A longitudinal study involves repeated measurements over time with the objective of understanding how the characteristics of interest of a particular representative of the population vary over time. A panel study is a combination of a cross-section and longitudinal study that repeatedly measures a cross-section of a random sample over time. We are interested in performance differences between a set of instances at a particular point in time, as well as how the performance of individual instances vary over time. As such we conduct both cross-sectional and panel studies.
The objective of our benchmarking methodology is to be able to measure performance of instances in a consistent and repeatable manner, and to do so using commonly accepted workloads. As discussed in section 3.6 there are issues with benchmarks which fail to sufficiently stress systems, as is commonly the case for kernel benchmarks and so-called toy benchmarks. As such, we avoid use of the following: UnixBench whose CPU component consists of Dhrystone and Whetstone, Sysbench which simply calculates the number of primes up to a specified number and Livermoore Loops and a number of other small benchmarks. The OpenDwarfs benchmark suite also takes a kernel based approach, and develops benchmarks based on so-called computational dwarfs²². Unfortunately, at the time of writing all bar one of the benchmarks within the OpenDwarf suite is classified as beta, and indeed attempts to compile run beta benchmarks produced errors.
Concerns regarding developing applications specifically as benchmarks has led to a preference for real-world benchmarks as exemplified by the SPEC suite. This suite is developed by an industry led consortium and benchmarks from it are commonly found in performance work, for example Hennessay and Patterson (2012). As such, to measure compute performance, our choice of workloads is based on the SPEC suite. The SPEC CPU suite is distributed in source code form and must be compiled in accordance with stated conditions. This ensures that binaries are built in an identical fashion across systems, preventing system specific compiler optimisations from being made.
As SPEC requires compilation with specific options, pre-built binaries, as commonly found on Linux and Unix distributions, cannot be used for reporting official SPEC scores. However, using SPEC requires a commercial license; currently $800²³. For financial reasons, we choose to make use of prebuilt binaries where available. To ensure consistency we make use of the same binary when measuring performance variation across a set of instances. In certain cases, SPEC makes changes to the source code, most pertinently for us to bzip2 where they minimise the amount of disk I/O when reading and writing file. In this case, when using bzip2, our benchmark reads files into the disk cache first, and so it is present in RAM, and sends output to /dev/null.

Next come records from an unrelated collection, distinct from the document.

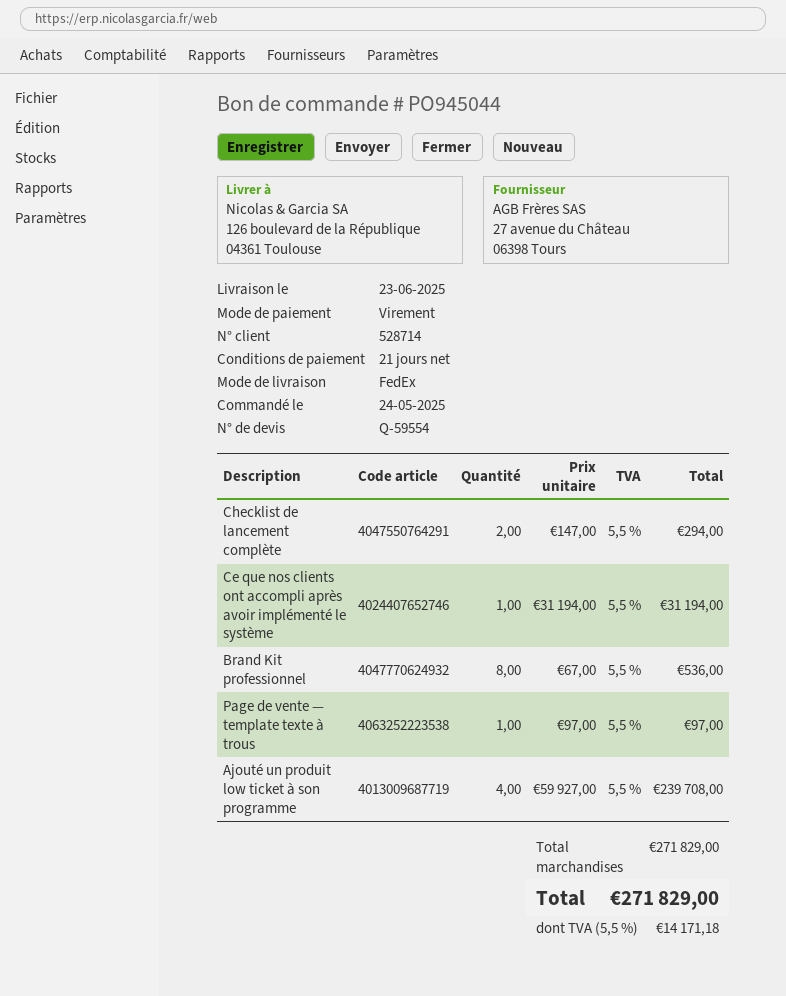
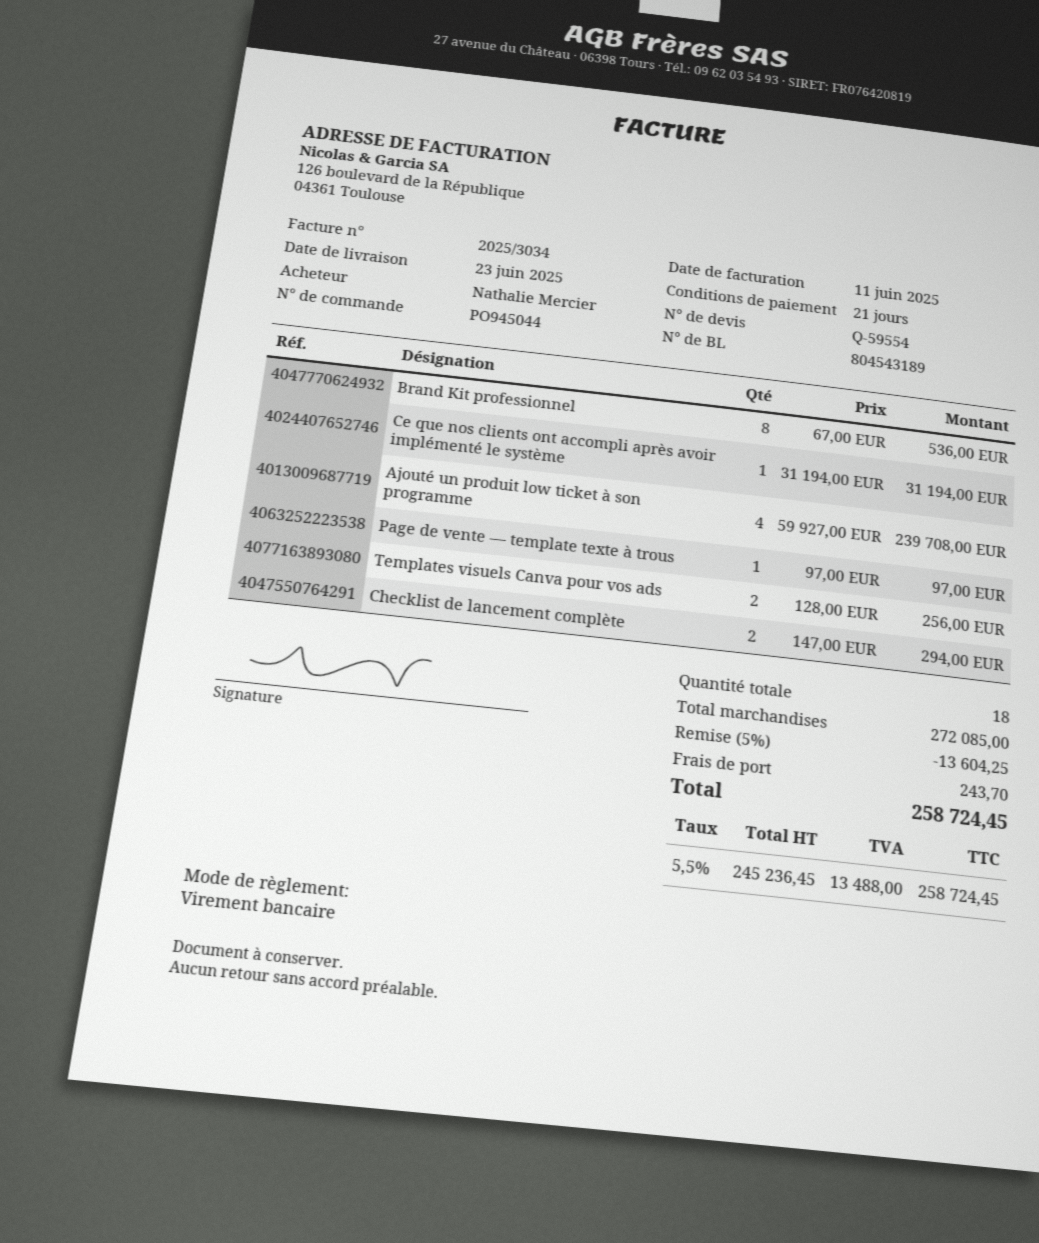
Templates visuels Canva pour vos ads: none -> 2 x 128.00 = 256.00
subtotal: 271829.00 -> 272085.00
discount: none -> 5% = 13604.25
shipping: none -> 243.70
tax: 5.5% = 14171.18 -> 5.5% = 13488.00
total: 271829.00 -> 258724.45

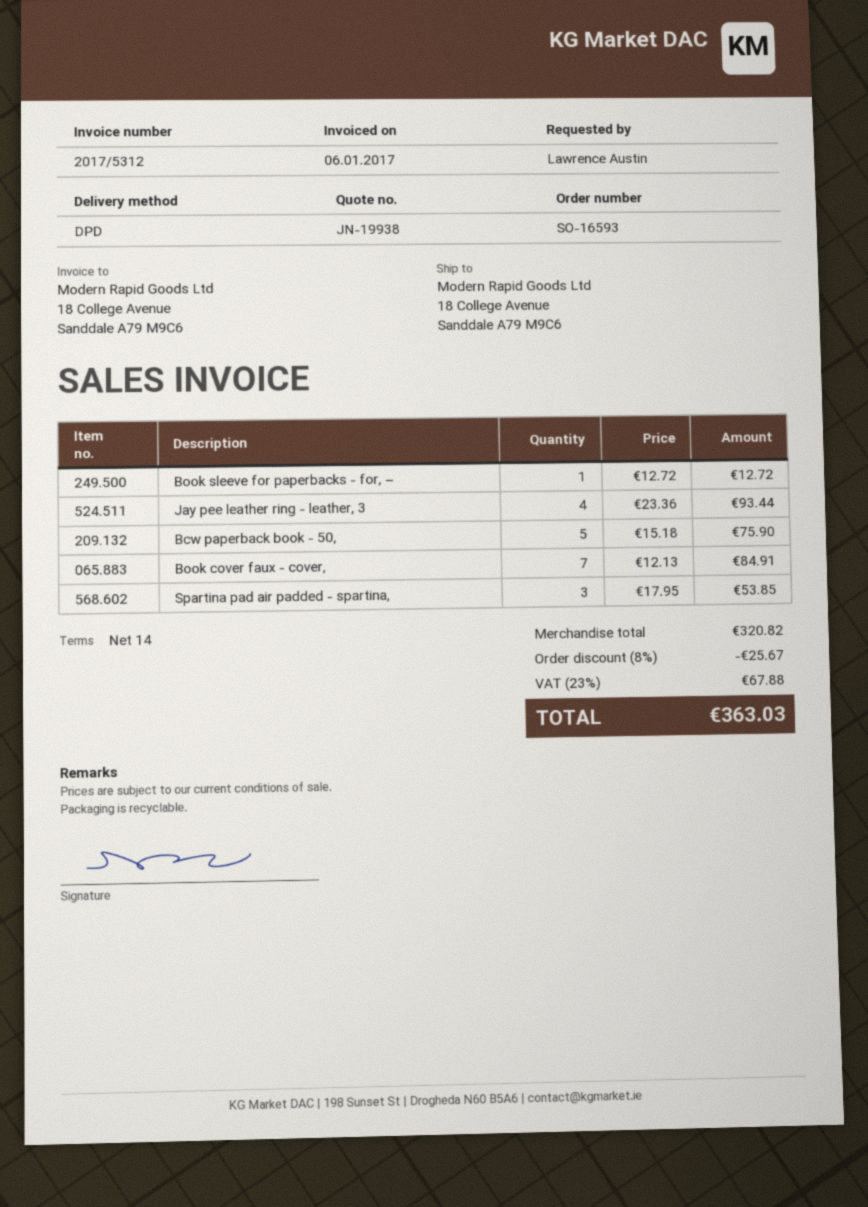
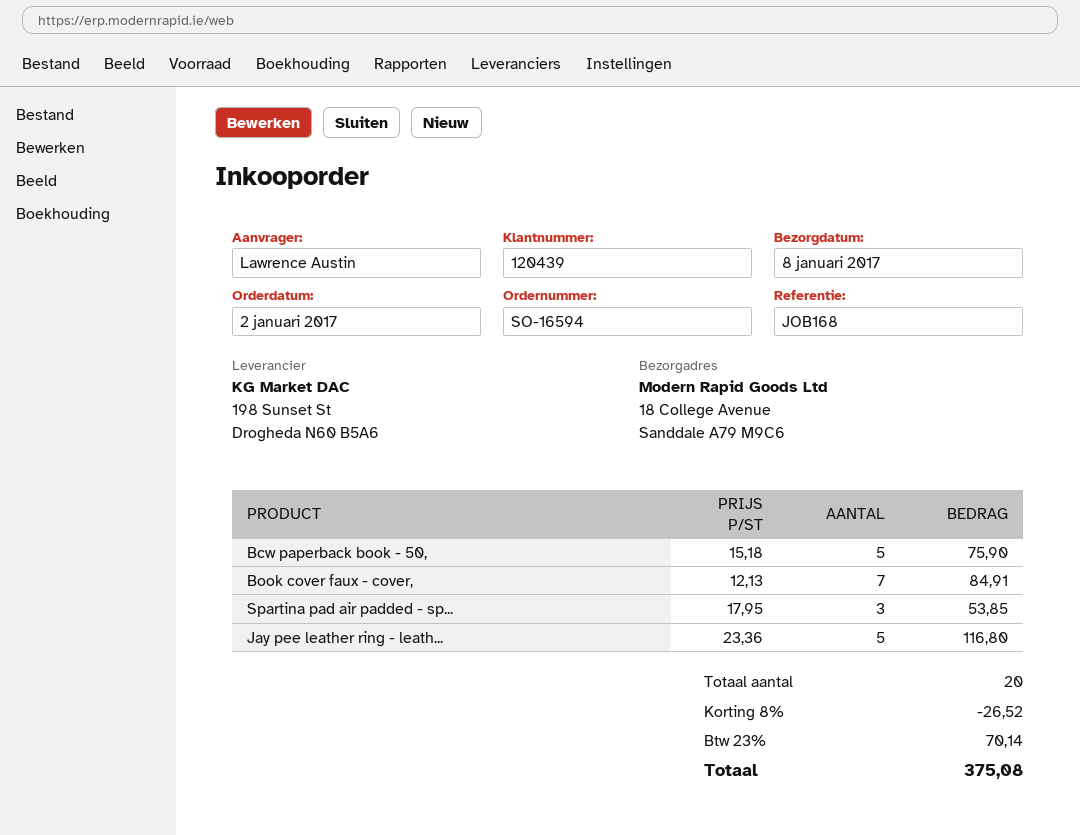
order number: SO-16593 -> SO-16594
Book sleeve for paperbacks - for, –: 1 x 12.72 = 12.72 -> none
Jay pee leather ring - leather, 3: 4 x 23.36 = 93.44 -> 5 x 23.36 = 116.80
discount: 8% = 25.67 -> 8% = 26.52
tax: 23% = 67.88 -> 23% = 70.14
total: 363.03 -> 375.08

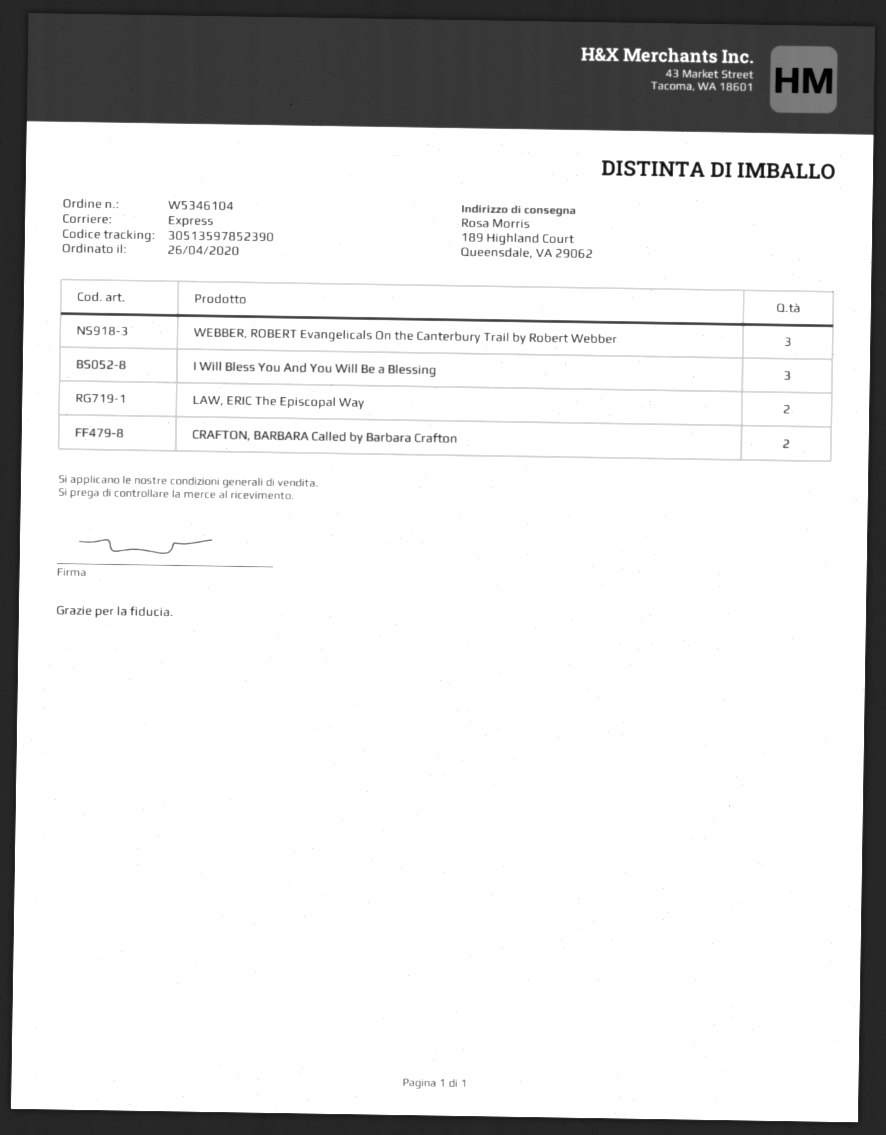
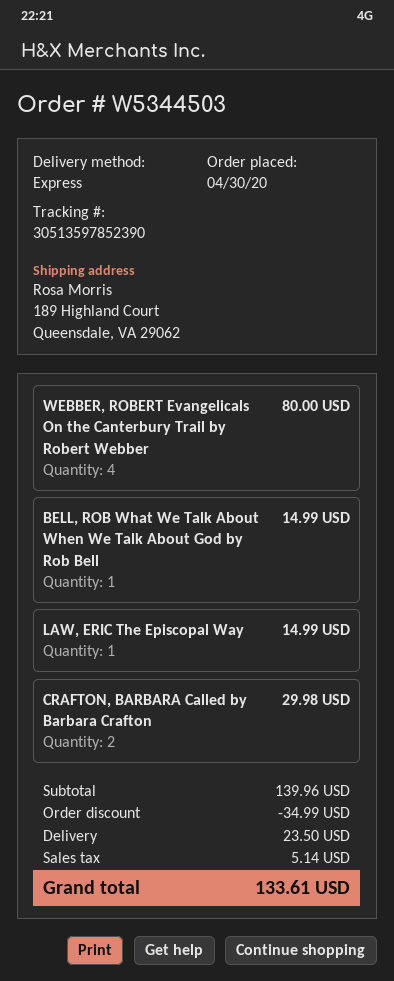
order number: W5346104 -> W5344503
order date: 2020-04-26 -> 2020-04-30
WEBBER, ROBERT Evangelicals On the Canterbury Trail by Robert Webber: 3 -> 4
I Will Bless You And You Will Be a Blessing: 3 -> none
LAW, ERIC The Episcopal Way: 2 -> 1
BELL, ROB What We Talk About When We Talk About God by Rob Bell: none -> 1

To measure the compute performance of instances we choose 6²⁴ benchmarks from the SPEC CPU 2006 suite: 4 of which are part of the SPECint suite whilst the other 2 are part of SPECfp, ensuring a mix of integer benchmarks and floating point benchmarks. These were chosen in part for their ease of implementation, with a number of them already having pre-built binaries as part of the Operating System we use. Specific choices are made on the basis of the ‘type’ of computation, for example, massive multi-player games driven by AI engines are commonly hosted on Clouds and so we include the game GO. Similarly, image and video rendering are common activities on Clouds and so we include POV-Ray, a photo realistic image rendering tool.
We detail these below.

Sa-learn (SpamAssassin, n.d.): Sa-learn is a naïve Bayesian classifier used in the Spam identification program Spam-assassin, and classifies mail as either SPAM or HAM. For input (training set) we use SPAM and HAM datasets, which consists of thousands of emails, available from the Spam-assassin public corpus. Sa-learn is single threaded and cannot make use of multiple vCPUs. The benchmark involves timing how long it takes to learn a training set.
bzip2/pbzip2 (Seward, 2017): Bzip2 is a compression utility using the Burrows Wheeler transform. For input, we use an ISO file consisting of hundreds of different binary and text files, whereas the SPEC input file is a tar file consisting of multiple text and binary files. In addition to standard bzip2, we also make use of a multi-threaded version of bzip2, called pbzip2, which automatically detects and uses the number of vCPUs present. The benchmark measures the time taken to compress a set of input files.
GO (GNU, 2006): The GNU GO program is a computer version of the game GO. Given an input file, the program analyses the game position and determines the likely winner. For input, we use 500 freely available GO game files (available from www.u-go.net). GO is single threaded and cannot make use of multiple vCPUs. The benchmark consists of measuring how long GO takes to analyse a set of game positions.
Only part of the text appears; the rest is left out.